Ignoring every picture, transcribe the data in full as it stands.
====
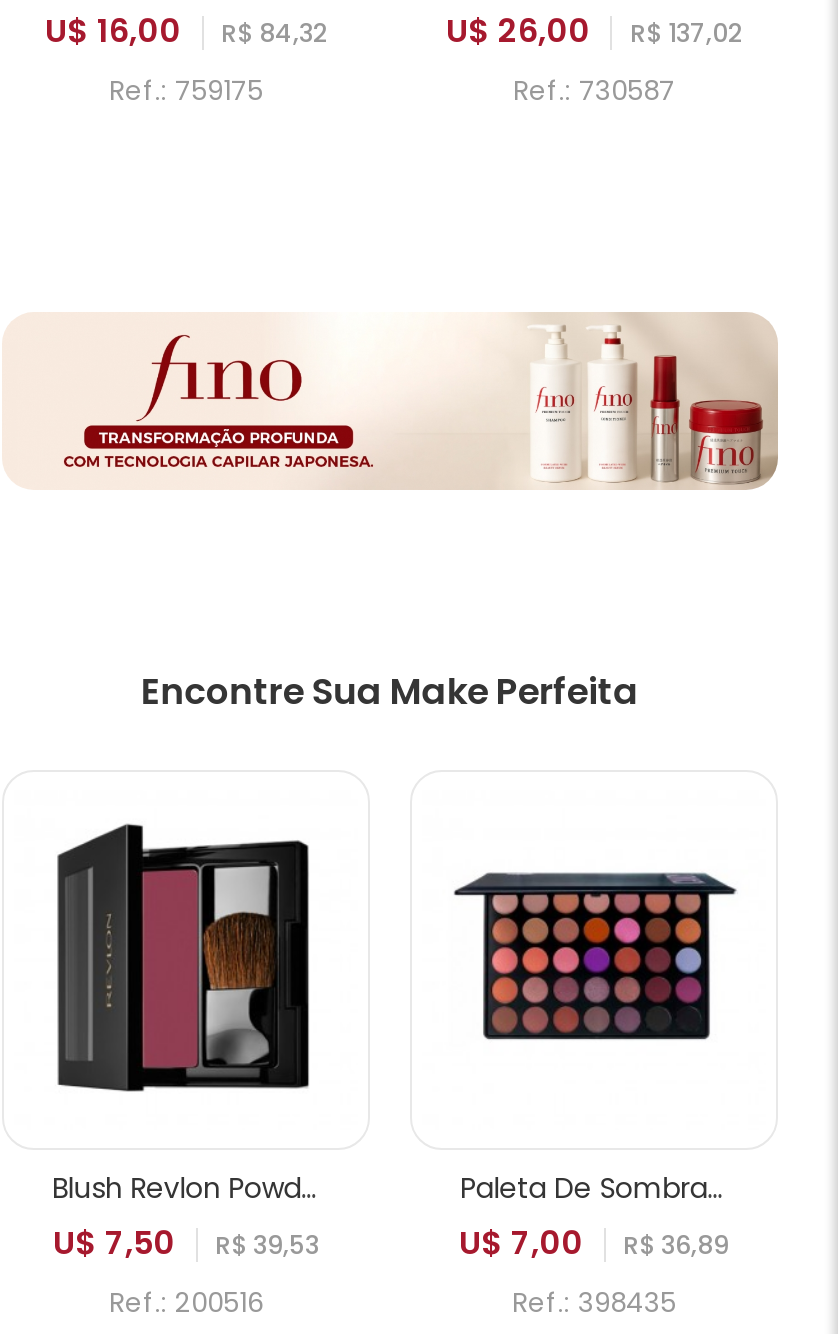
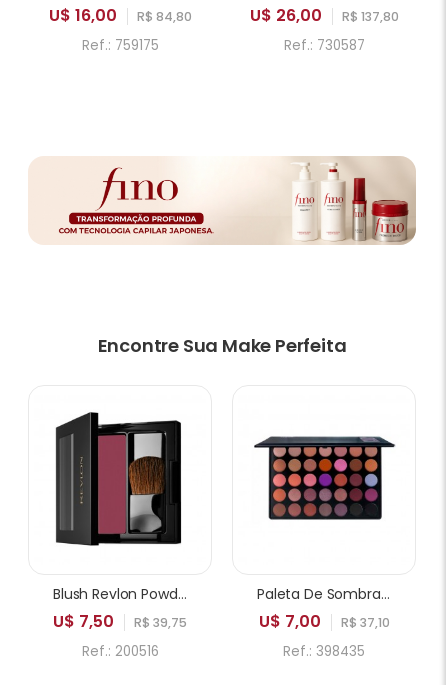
- U$ 16,00 R$ 84,32
+ U$ 16,00 R$ 84,80

- U$ 26,00 R$ 137,02
+ U$ 26,00 R$ 137,80

- U$ 7,50 R$ 39,53
+ U$ 7,50 R$ 39,75

- U$ 7,00 R$ 36,89
+ U$ 7,00 R$ 37,10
====
| Answer to this exercise |
- U$ 16,00 R$ 84,32
+ U$ 16,00 R$ 84,80

- U$ 26,00 R$ 137,02
+ U$ 26,00 R$ 137,80

- U$ 7,50 R$ 39,53
+ U$ 7,50 R$ 39,75

- U$ 7,00 R$ 36,89
+ U$ 7,00 R$ 37,10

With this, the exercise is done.